Exercise goal:
Copy each line of the data that has "text" in it.

Data excerpts:
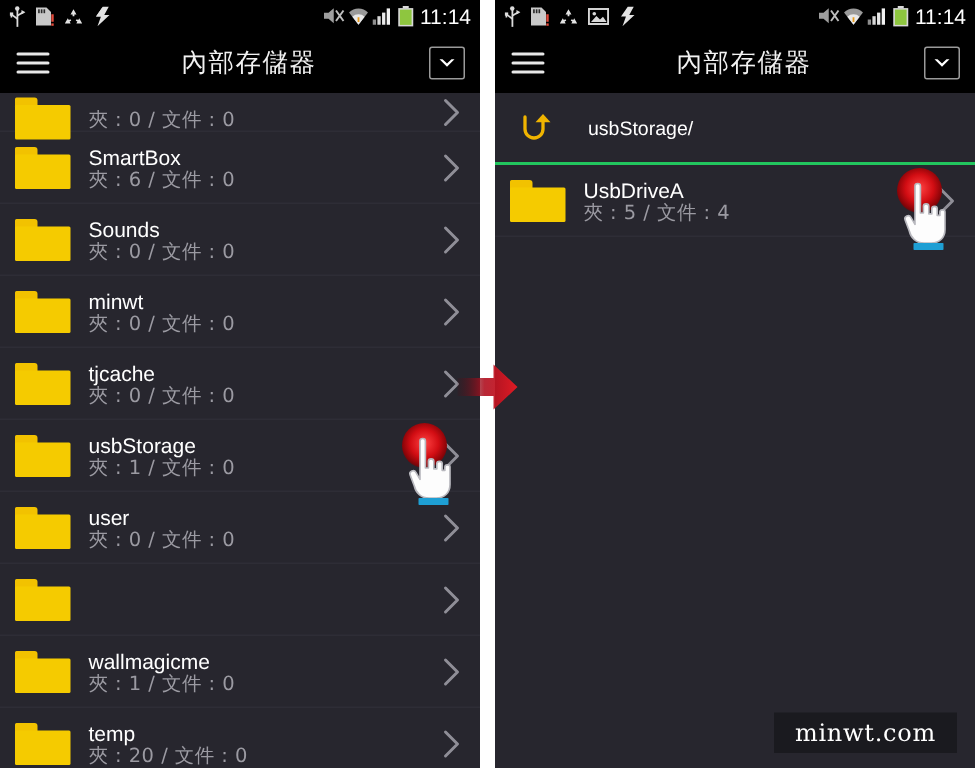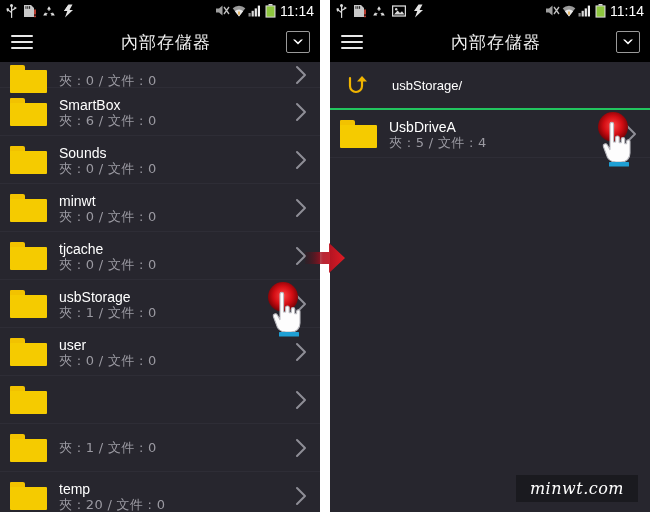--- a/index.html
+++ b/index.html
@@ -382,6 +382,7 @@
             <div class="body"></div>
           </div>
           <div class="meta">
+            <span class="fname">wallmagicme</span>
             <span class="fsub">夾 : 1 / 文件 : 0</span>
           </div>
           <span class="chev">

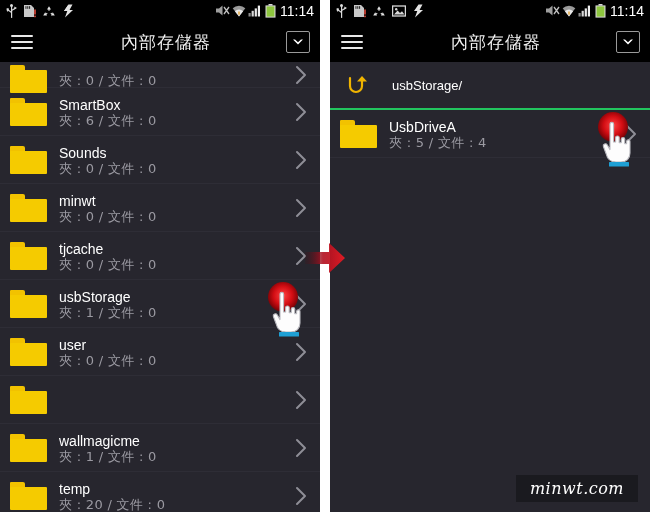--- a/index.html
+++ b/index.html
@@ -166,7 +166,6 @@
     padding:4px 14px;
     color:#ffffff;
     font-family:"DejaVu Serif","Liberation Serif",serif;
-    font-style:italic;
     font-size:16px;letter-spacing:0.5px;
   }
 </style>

---

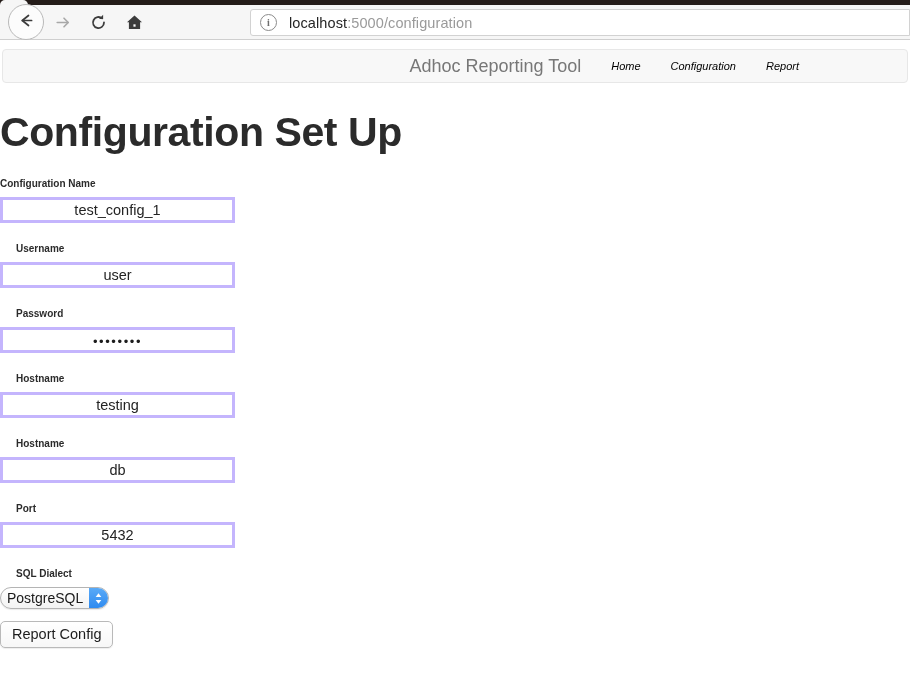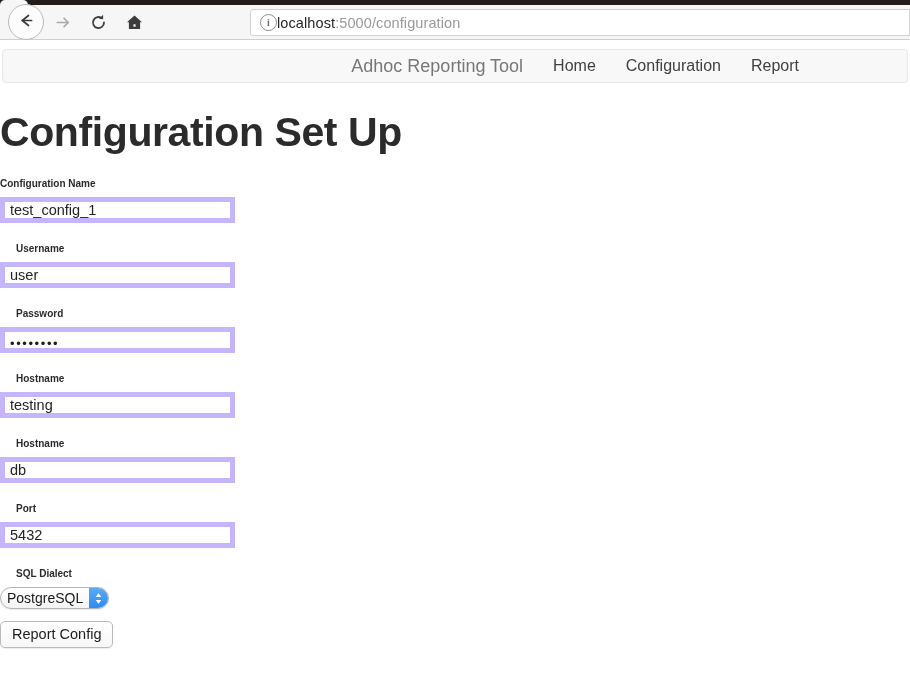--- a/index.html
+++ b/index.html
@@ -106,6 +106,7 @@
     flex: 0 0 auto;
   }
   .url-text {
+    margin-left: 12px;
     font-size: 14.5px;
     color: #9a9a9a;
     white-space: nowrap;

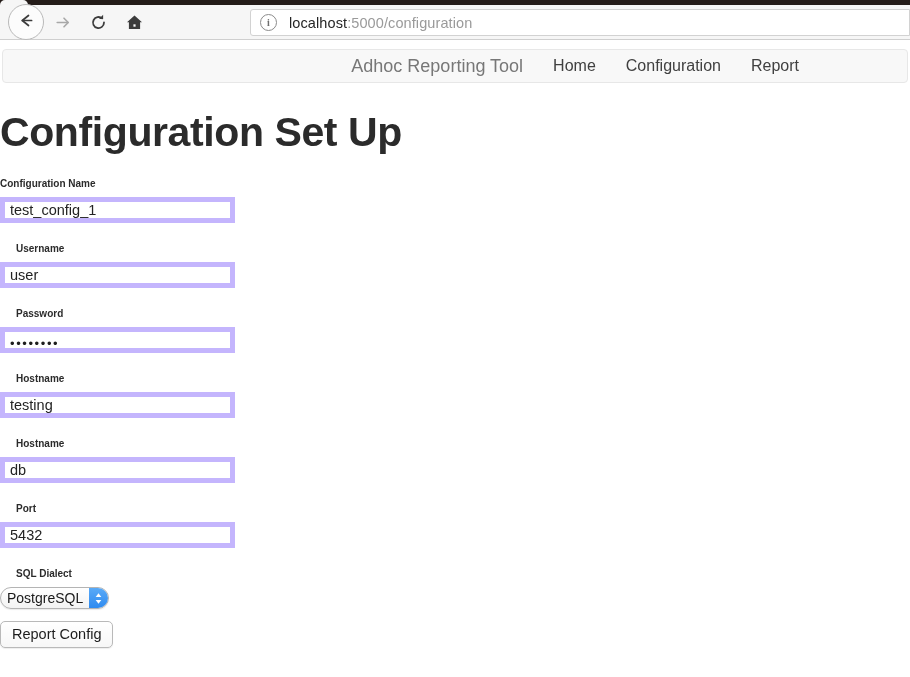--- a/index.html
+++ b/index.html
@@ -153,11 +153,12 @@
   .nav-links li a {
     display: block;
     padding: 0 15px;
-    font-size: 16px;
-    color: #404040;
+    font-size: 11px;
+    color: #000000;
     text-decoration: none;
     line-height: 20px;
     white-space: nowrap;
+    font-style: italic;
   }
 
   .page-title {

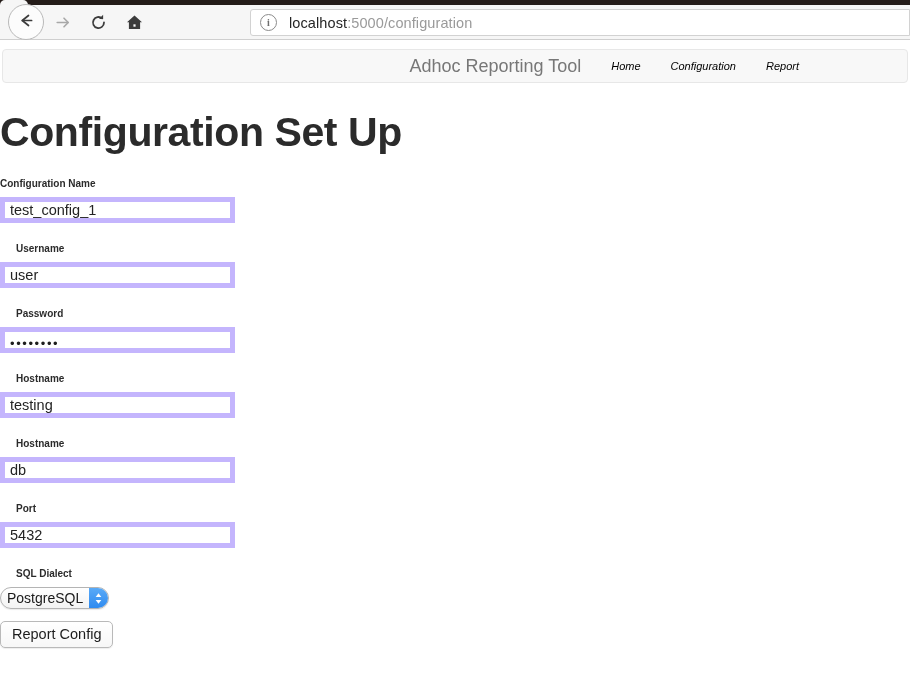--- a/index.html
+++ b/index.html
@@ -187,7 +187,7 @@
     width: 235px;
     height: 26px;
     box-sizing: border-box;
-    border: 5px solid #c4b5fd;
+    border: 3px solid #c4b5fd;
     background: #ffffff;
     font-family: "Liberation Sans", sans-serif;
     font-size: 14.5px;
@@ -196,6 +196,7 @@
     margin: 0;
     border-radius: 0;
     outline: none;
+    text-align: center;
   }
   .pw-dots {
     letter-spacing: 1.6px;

Solution to this exercise:
   .url-text {
     text-decoration: none;
+    text-align: center;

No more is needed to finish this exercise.